Exercise goal:
Omitting the images, transcribe the records below exactly as they stand.

(Dataset items)
▼
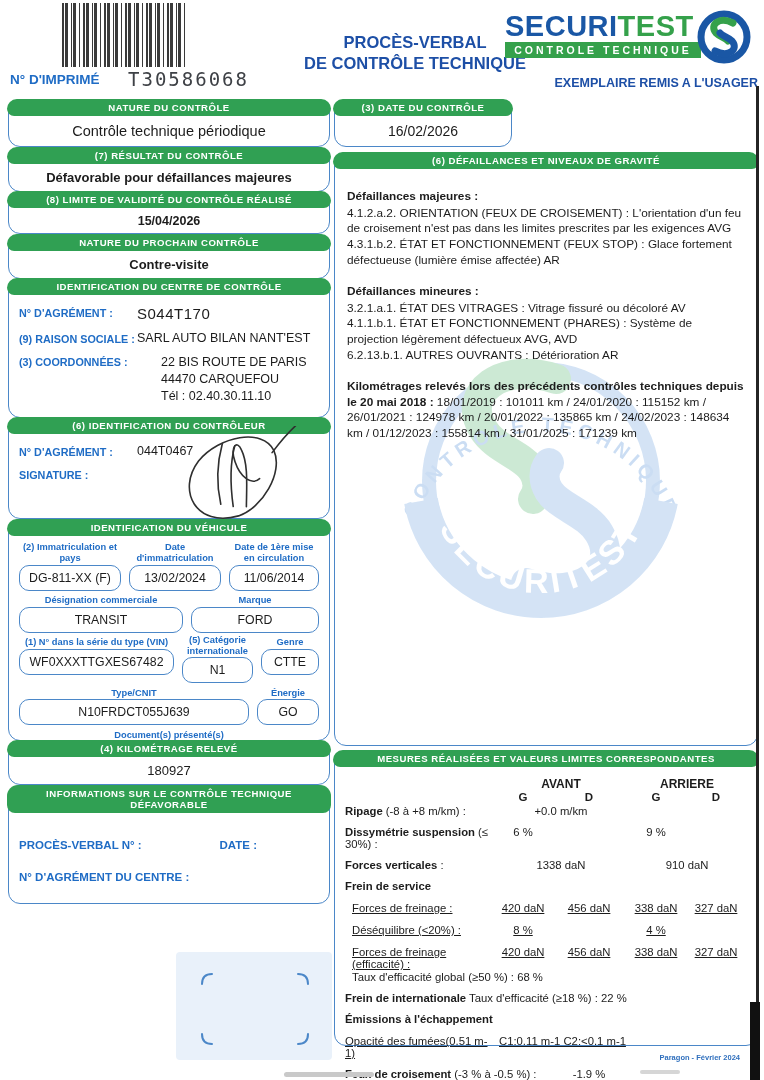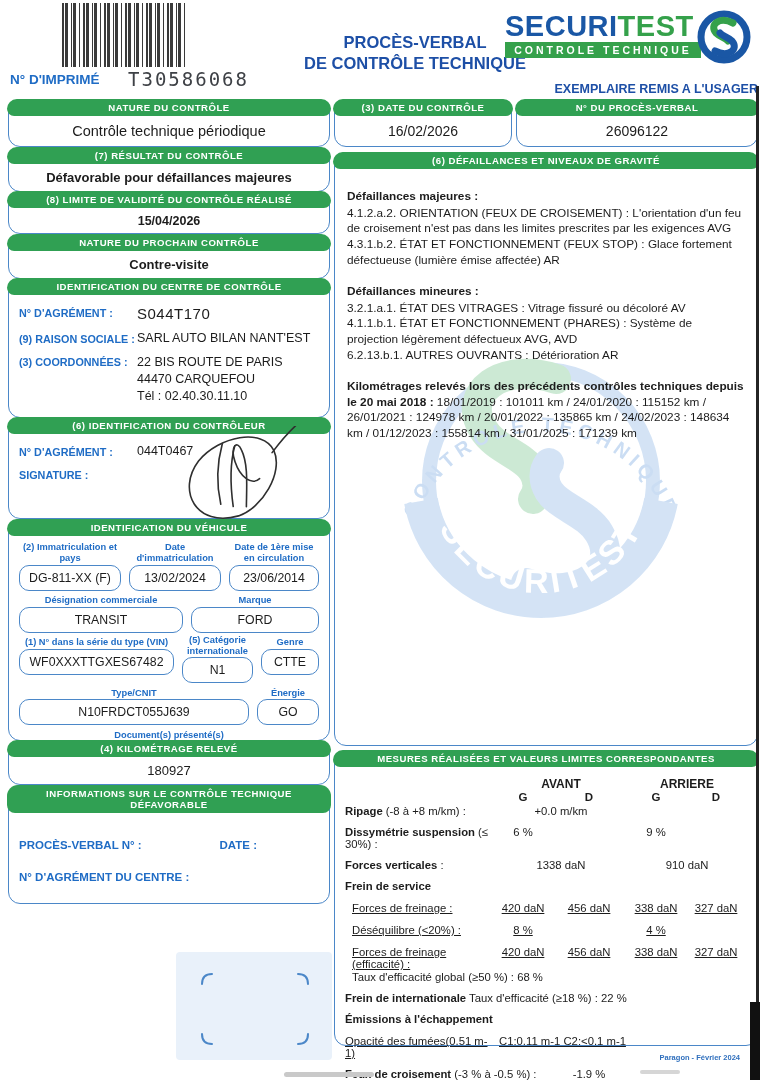--- a/index.html
+++ b/index.html
@@ -15,21 +15,21 @@
   .imprime-number{position:absolute;left:128px;top:68px;color:#3e4146;font-size:19px;letter-spacing:2px;
     font-family:"DejaVu Sans Mono",monospace;}
   .doc-title{position:absolute;left:300px;top:32px;width:230px;text-align:center;color:#1d4fa6;
     font-weight:bold;font-size:16.5px;line-height:1.3;}
   .brand{position:absolute;left:505px;top:12px;width:252px;}
   .brand-text{font-weight:bold;font-size:29px;letter-spacing:0.5px;line-height:1;}
   .brand-text .b1{color:#1a57a5;} .brand-text .b2{color:#35a14b;}
   .brand-band{margin-top:1px;width:196px;background:#35a14b;color:#fff;font-weight:bold;
     font-size:10.5px;letter-spacing:3px;text-align:center;padding:2px 0;}
   .brand-circle{position:absolute;right:6px;top:-2px;}
-  .exemplaire{position:absolute;right:6px;top:82px;color:#1d4fa6;font-weight:bold;font-size:12.5px;}
+  .exemplaire{position:absolute;right:6px;top:76px;color:#1d4fa6;font-weight:bold;font-size:12.5px;}
 
   
   .columns{position:absolute;top:100px;left:8px;width:748px;display:flex;gap:4px;}
   .col-left{width:322px;flex:0 0 322px;display:flex;flex-direction:column;}
   .col-right{flex:1;display:flex;flex-direction:column;gap:5px;}
   .sec{border:1.6px solid #4b87c8;border-radius:12px;background:#fff;position:relative;}
   .sec-head{background:#30a053;color:#fff;text-align:center;font-weight:bold;font-size:9.6px;
     letter-spacing:0.5px;padding:3px 4px;margin:-1.6px -1.6px 0 -1.6px;
     border-radius:11px 11px 8px 8px;}
   .sec-body{position:relative;}
@@ -43,21 +43,21 @@
   .v-date{height:30px;font-size:14px;}
   .v-pv{height:30px;font-size:14px;}
   .v-km{height:27px;font-size:13px;}
 
   
   .kv{display:flex;margin-bottom:9px;}
   .kv-label{flex:0 0 118px;color:#1f6cc5;font-weight:bold;font-size:10.8px;padding-top:2px;}
   .kv-value{font-size:12.5px;}
   .centre-body{height:122px;padding:10px 8px 0 10px;box-sizing:border-box;}
   .agrement-val{font-size:15px;letter-spacing:0.5px;}
-  .coord-lines div{line-height:1.35;}
+  .coord-lines div{line-height:1.35;margin-left:24px;}
   .controleur-body{height:84px;padding:10px 8px 0 10px;box-sizing:border-box;}
   .signature-svg{position:absolute;right:14px;top:-8px;}
 
   
   .vehicule-body{height:204px;padding:4px 10px 0 10px;box-sizing:border-box;}
   .vrow{display:flex;gap:8px;margin-bottom:2px;}
   .vfield{display:flex;flex-direction:column;align-items:center;}
   .vlabel{color:#1f6cc5;font-weight:bold;font-size:9.3px;text-align:center;line-height:1.15;
     display:flex;align-items:flex-end;justify-content:center;min-height:13px;margin-bottom:1px;}
   .vlabel.tall{min-height:24px;}
@@ -217,21 +217,21 @@
             <div class="vfield w-immat">
               <div class="vlabel tall">(2) Immatriculation et pays</div>
               <div class="vbox">DG-811-XX  (F)</div>
             </div>
             <div class="vfield w-dimmat">
               <div class="vlabel tall">Date d'immatriculation</div>
               <div class="vbox">13/02/2024</div>
             </div>
             <div class="vfield w-mec">
               <div class="vlabel tall">Date de 1ère mise en circulation</div>
-              <div class="vbox">23/06/2014</div>
+              <div class="vbox">11/06/2014</div>
             </div>
           </div>
           <div class="vrow">
             <div class="vfield w-design">
               <div class="vlabel">Désignation commerciale</div>
               <div class="vbox">TRANSIT</div>
             </div>
             <div class="vfield w-marque">
               <div class="vlabel">Marque</div>
               <div class="vbox">FORD</div>
@@ -289,24 +289,20 @@
       </div>
 
     </div>
 
     <div class="col-right">
 
       <div style="display:flex;gap:4px;">
         <div class="sec" style="flex:0 0 176px;">
           <div class="sec-head">(3) DATE DU CONTRÔLE</div>
           <div class="sec-body center-val v-date">16/02/2026</div>
-        </div>
-        <div class="sec" style="flex:1;">
-          <div class="sec-head">N° DU PROCÈS-VERBAL</div>
-          <div class="sec-body center-val v-pv">26096122</div>
         </div>
       </div>
 
       <div class="sec">
         <div class="sec-head">(6) DÉFAILLANCES ET NIVEAUX DE GRAVITÉ</div>
         <div class="sec-body defaillances-body">
 
           <div class="watermark">
             <svg width="300" height="300" viewBox="0 0 300 300">
               <defs>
▲
The completed task:
--- a/index.html
+++ b/index.html
@@ -15,21 +15,21 @@
   .imprime-number{position:absolute;left:128px;top:68px;color:#3e4146;font-size:19px;letter-spacing:2px;
     font-family:"DejaVu Sans Mono",monospace;}
   .doc-title{position:absolute;left:300px;top:32px;width:230px;text-align:center;color:#1d4fa6;
     font-weight:bold;font-size:16.5px;line-height:1.3;}
   .brand{position:absolute;left:505px;top:12px;width:252px;}
   .brand-text{font-weight:bold;font-size:29px;letter-spacing:0.5px;line-height:1;}
   .brand-text .b1{color:#1a57a5;} .brand-text .b2{color:#35a14b;}
   .brand-band{margin-top:1px;width:196px;background:#35a14b;color:#fff;font-weight:bold;
     font-size:10.5px;letter-spacing:3px;text-align:center;padding:2px 0;}
   .brand-circle{position:absolute;right:6px;top:-2px;}
-  .exemplaire{position:absolute;right:6px;top:82px;color:#1d4fa6;font-weight:bold;font-size:12.5px;}
+  .exemplaire{position:absolute;right:6px;top:76px;color:#1d4fa6;font-weight:bold;font-size:12.5px;}
 
   
   .columns{position:absolute;top:100px;left:8px;width:748px;display:flex;gap:4px;}
   .col-left{width:322px;flex:0 0 322px;display:flex;flex-direction:column;}
   .col-right{flex:1;display:flex;flex-direction:column;gap:5px;}
   .sec{border:1.6px solid #4b87c8;border-radius:12px;background:#fff;position:relative;}
   .sec-head{background:#30a053;color:#fff;text-align:center;font-weight:bold;font-size:9.6px;
     letter-spacing:0.5px;padding:3px 4px;margin:-1.6px -1.6px 0 -1.6px;
     border-radius:11px 11px 8px 8px;}
   .sec-body{position:relative;}
@@ -43,21 +43,21 @@
   .v-date{height:30px;font-size:14px;}
   .v-pv{height:30px;font-size:14px;}
   .v-km{height:27px;font-size:13px;}
 
   
   .kv{display:flex;margin-bottom:9px;}
   .kv-label{flex:0 0 118px;color:#1f6cc5;font-weight:bold;font-size:10.8px;padding-top:2px;}
   .kv-value{font-size:12.5px;}
   .centre-body{height:122px;padding:10px 8px 0 10px;box-sizing:border-box;}
   .agrement-val{font-size:15px;letter-spacing:0.5px;}
-  .coord-lines div{line-height:1.35;}
+  .coord-lines div{line-height:1.35;margin-left:24px;}
   .controleur-body{height:84px;padding:10px 8px 0 10px;box-sizing:border-box;}
   .signature-svg{position:absolute;right:14px;top:-8px;}
 
   
   .vehicule-body{height:204px;padding:4px 10px 0 10px;box-sizing:border-box;}
   .vrow{display:flex;gap:8px;margin-bottom:2px;}
   .vfield{display:flex;flex-direction:column;align-items:center;}
   .vlabel{color:#1f6cc5;font-weight:bold;font-size:9.3px;text-align:center;line-height:1.15;
     display:flex;align-items:flex-end;justify-content:center;min-height:13px;margin-bottom:1px;}
   .vlabel.tall{min-height:24px;}
@@ -217,21 +217,21 @@
             <div class="vfield w-immat">
               <div class="vlabel tall">(2) Immatriculation et pays</div>
               <div class="vbox">DG-811-XX  (F)</div>
             </div>
             <div class="vfield w-dimmat">
               <div class="vlabel tall">Date d'immatriculation</div>
               <div class="vbox">13/02/2024</div>
             </div>
             <div class="vfield w-mec">
               <div class="vlabel tall">Date de 1ère mise en circulation</div>
-              <div class="vbox">23/06/2014</div>
+              <div class="vbox">11/06/2014</div>
             </div>
           </div>
           <div class="vrow">
             <div class="vfield w-design">
               <div class="vlabel">Désignation commerciale</div>
               <div class="vbox">TRANSIT</div>
             </div>
             <div class="vfield w-marque">
               <div class="vlabel">Marque</div>
               <div class="vbox">FORD</div>
@@ -289,24 +289,20 @@
       </div>
 
     </div>
 
     <div class="col-right">
 
       <div style="display:flex;gap:4px;">
         <div class="sec" style="flex:0 0 176px;">
           <div class="sec-head">(3) DATE DU CONTRÔLE</div>
           <div class="sec-body center-val v-date">16/02/2026</div>
-        </div>
-        <div class="sec" style="flex:1;">
-          <div class="sec-head">N° DU PROCÈS-VERBAL</div>
-          <div class="sec-body center-val v-pv">26096122</div>
         </div>
       </div>
 
       <div class="sec">
         <div class="sec-head">(6) DÉFAILLANCES ET NIVEAUX DE GRAVITÉ</div>
         <div class="sec-body defaillances-body">
 
           <div class="watermark">
             <svg width="300" height="300" viewBox="0 0 300 300">
               <defs>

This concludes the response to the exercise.